> _Task statement_: From the entries, copy out every line in which the word "number" is found.

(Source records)
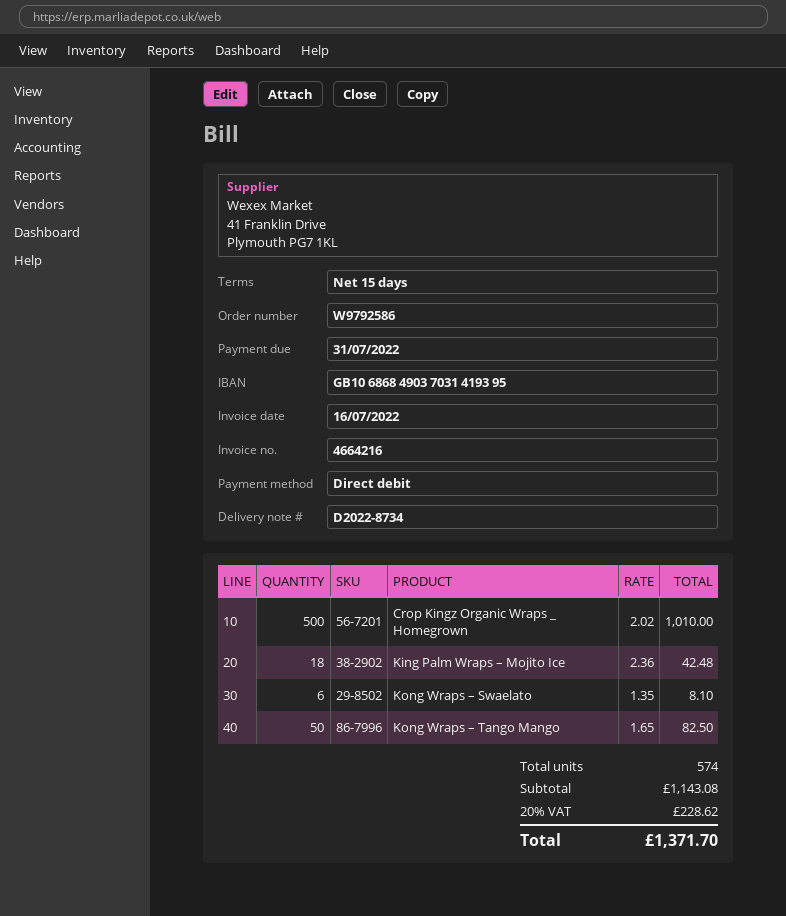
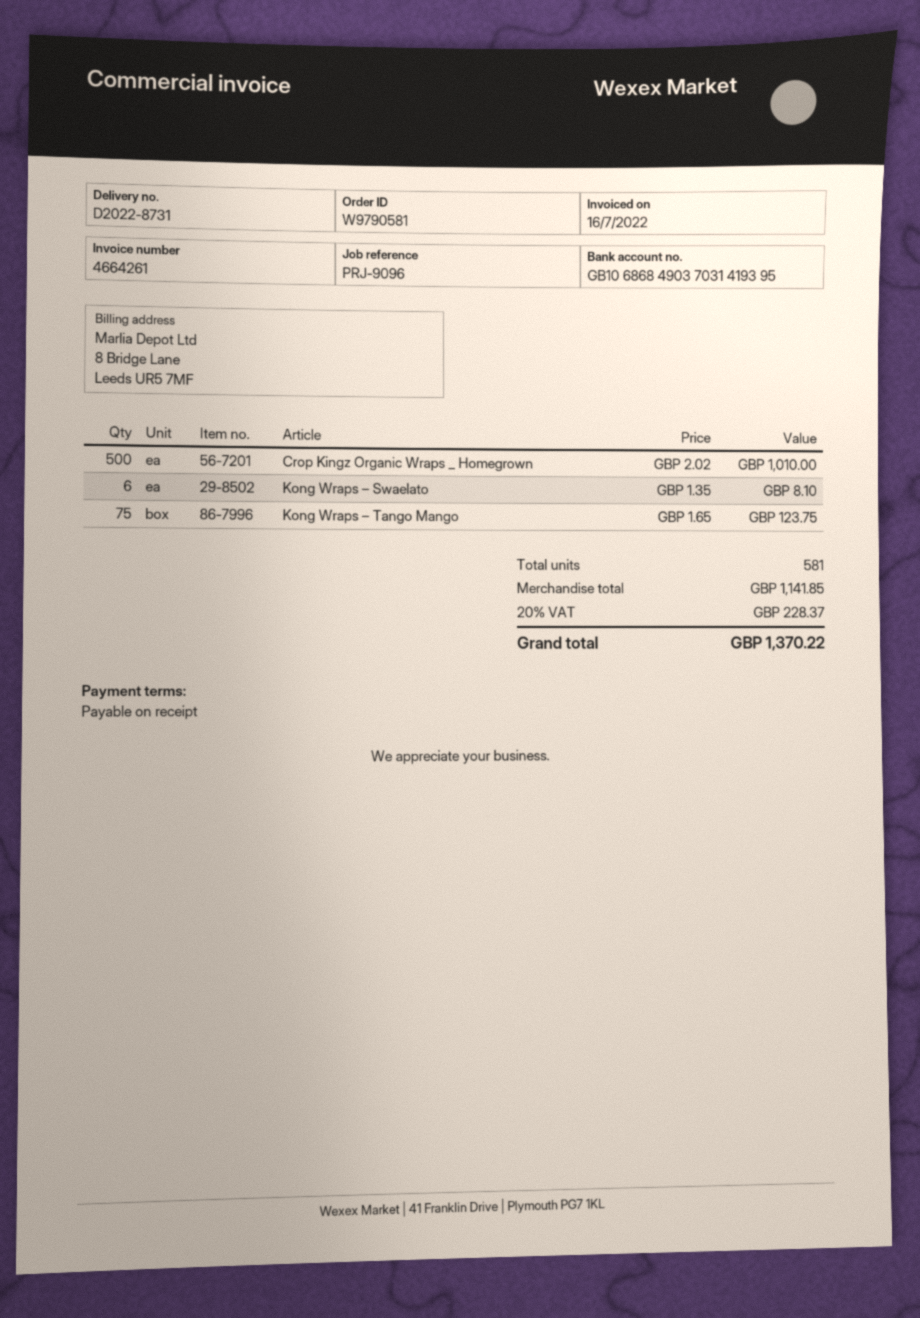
order number: W9792586 -> W9790581
delivery note number: D2022-8734 -> D2022-8731
invoice number: 4664216 -> 4664261
payment terms: 15 days -> on receipt
King Palm Wraps – Mojito Ice: 18 x 2.36 = 42.48 -> none
Kong Wraps – Tango Mango: 50 x 1.65 = 82.50 -> 75 x 1.65 = 123.75
total quantity: 574 -> 581
subtotal: 1143.08 -> 1141.85
tax: 20% = 228.62 -> 20% = 228.37
total: 1371.70 -> 1370.22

> _Written answer_:
order number: W9792586 -> W9790581
delivery note number: D2022-8734 -> D2022-8731
invoice number: 4664216 -> 4664261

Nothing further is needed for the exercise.